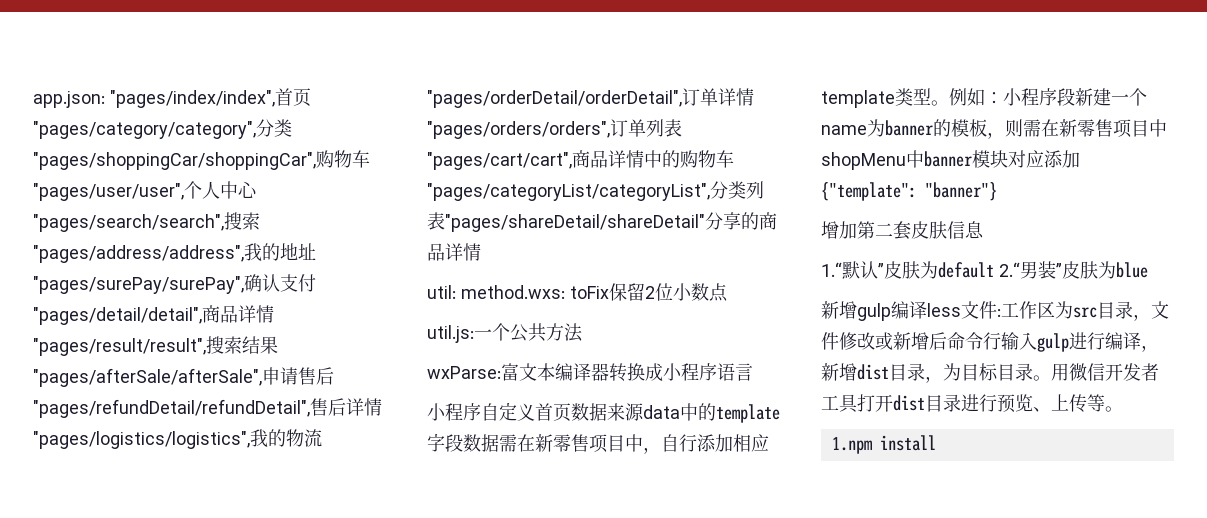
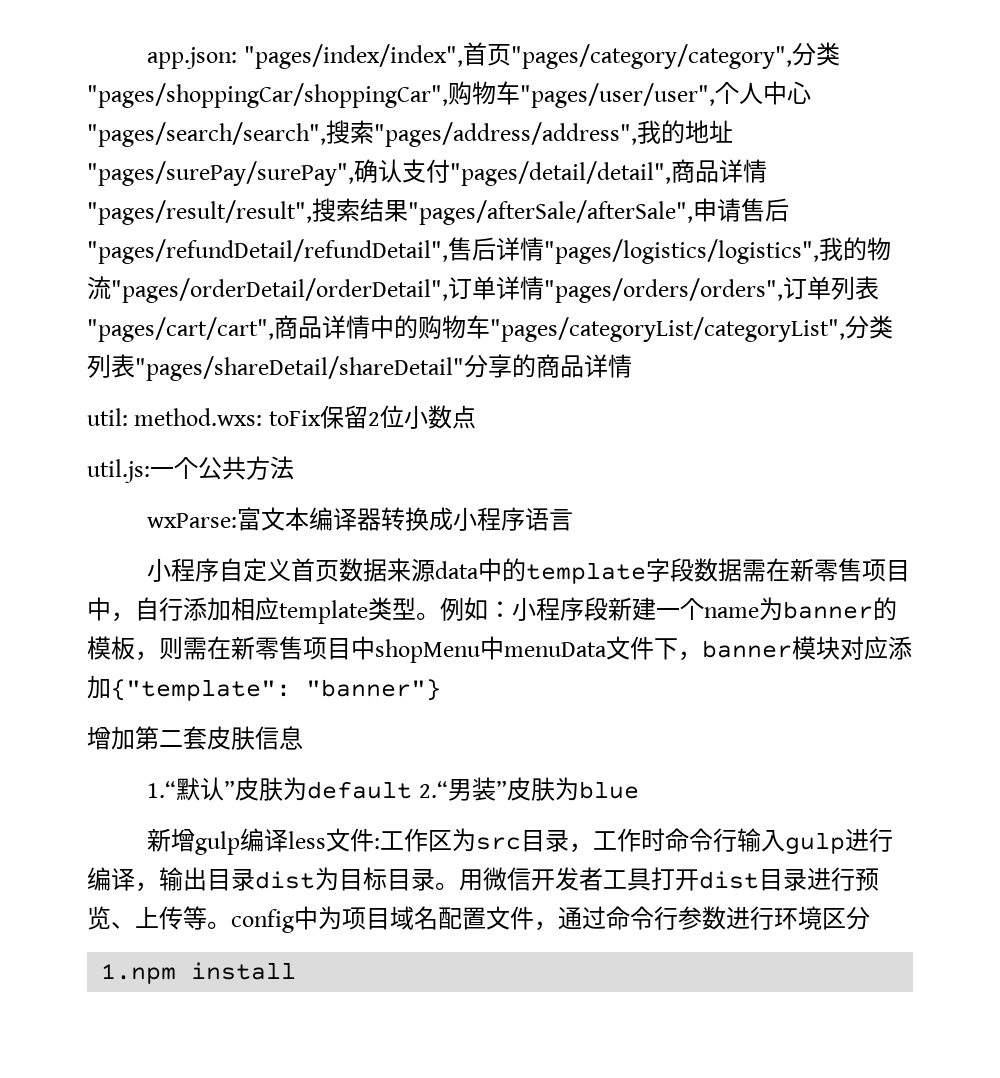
(924, 159) none -> [504,636,702,661] menuData文件下，
[1151,301,1169,319] [821,332,947,350] 文件修改或新增后 -> [593,828,666,852] 工作时
[821,363,943,383] 新增dist目录， -> [159,867,315,891] 输出目录dist
(1123, 409) none -> [231,906,870,933] config中为项目域名配置文件，通过命令行参数进行环境区分

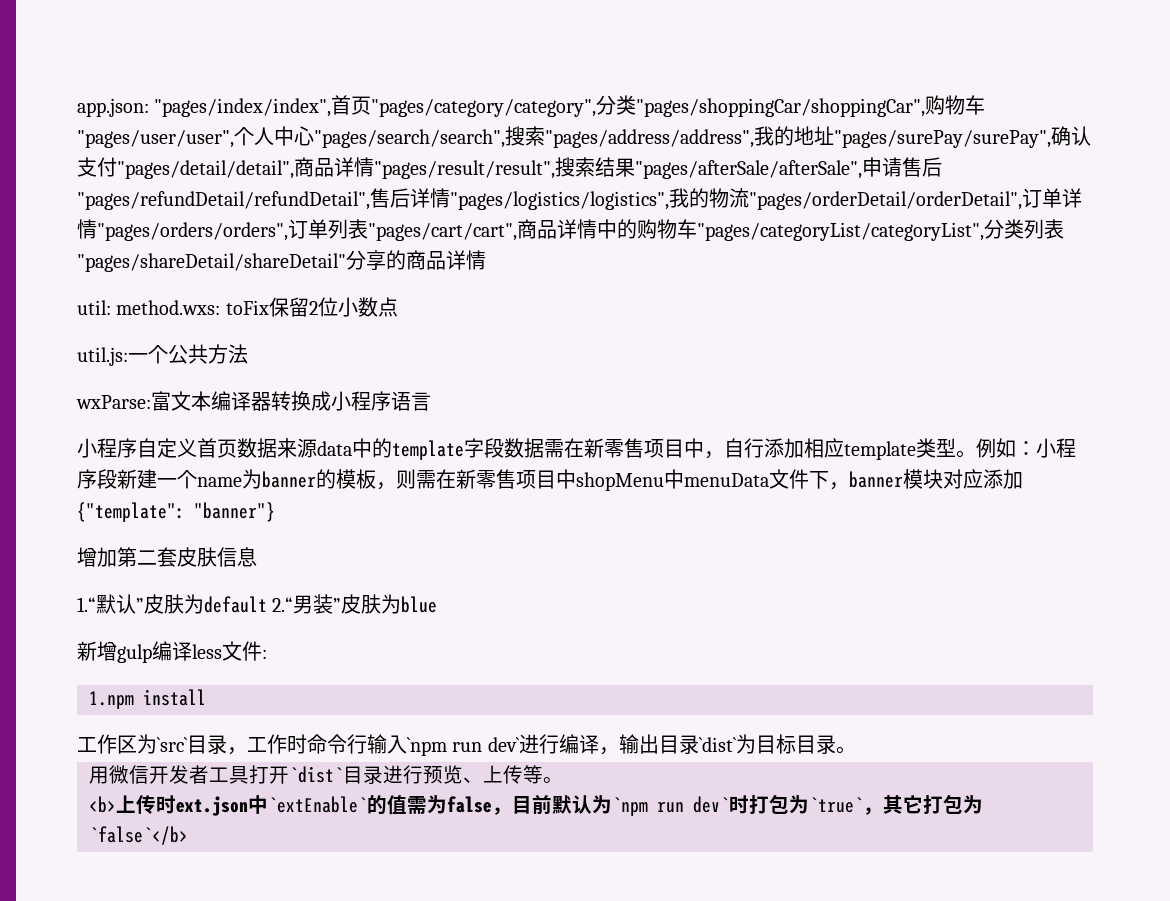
(381, 843) none -> [89,689,206,709] // 1.npm install //
[476,837,522,850] src -> [157,737,188,752] `src`
[785,832,846,855] gulp -> [407,737,520,756] `npm run dev`
[255,871,315,889] dist -> [698,737,737,752] `dist`
(459, 886) none -> (856, 750) //
[699,871,759,889] dist -> [289,766,343,783] `dist`
[231,906,870,933] [101,962,297,984] config中为项目域名配置文件，通过命令行参数进行环境区分 // 1.npm install -> [89,794,983,816] [89,826,188,845] // <b>上传时ext.json中`extEnable`的值需为false，目前默认为`npm run dev`时打包为`true`，其它打包为`false`</b>

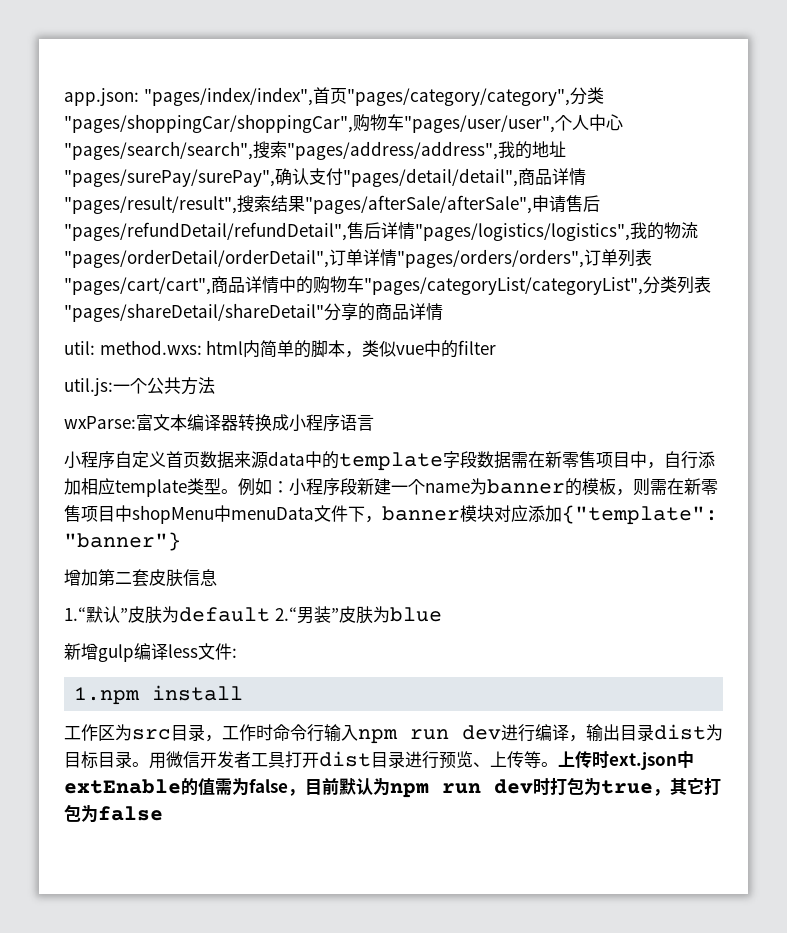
[225,297,398,317] toFix保留2位小数点 -> [206,340,497,358] html内简单的脚本，类似vue中的filter
[157,737,188,752] `src` -> [132,729,171,740] src
[407,737,520,756] `npm run dev` -> [358,725,501,744] npm run dev
[698,737,737,752] `dist` -> [654,724,706,740] dist
(856, 750) // -> (149, 764) none
[289,766,343,783] `dist` -> [319,751,371,767] dist
[89,796,116,813] // <b> -> (558, 764) none
[268,796,367,813] `extEnable` -> [64,779,181,794] extEnable
[612,796,729,816] `npm run dev` -> [390,779,533,798] npm run dev
[809,797,863,813] `true` -> [601,780,653,794] true
[89,826,188,845] `false`</b> -> [98,806,163,821] false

◆ **Problem details**
With "false" as the string to match, show every line of the entries above that has it.

◆ **Finished task**
[231,906,870,933] [101,962,297,984] config中为项目域名配置文件，通过命令行参数进行环境区分 // 1.npm install -> [89,794,983,816] [89,826,188,845] // <b>上传时ext.json中`extEnable`的值需为false，目前默认为`npm run dev`时打包为`true`，其它打包为`false`</b>
[89,826,188,845] `false`</b> -> [98,806,163,821] false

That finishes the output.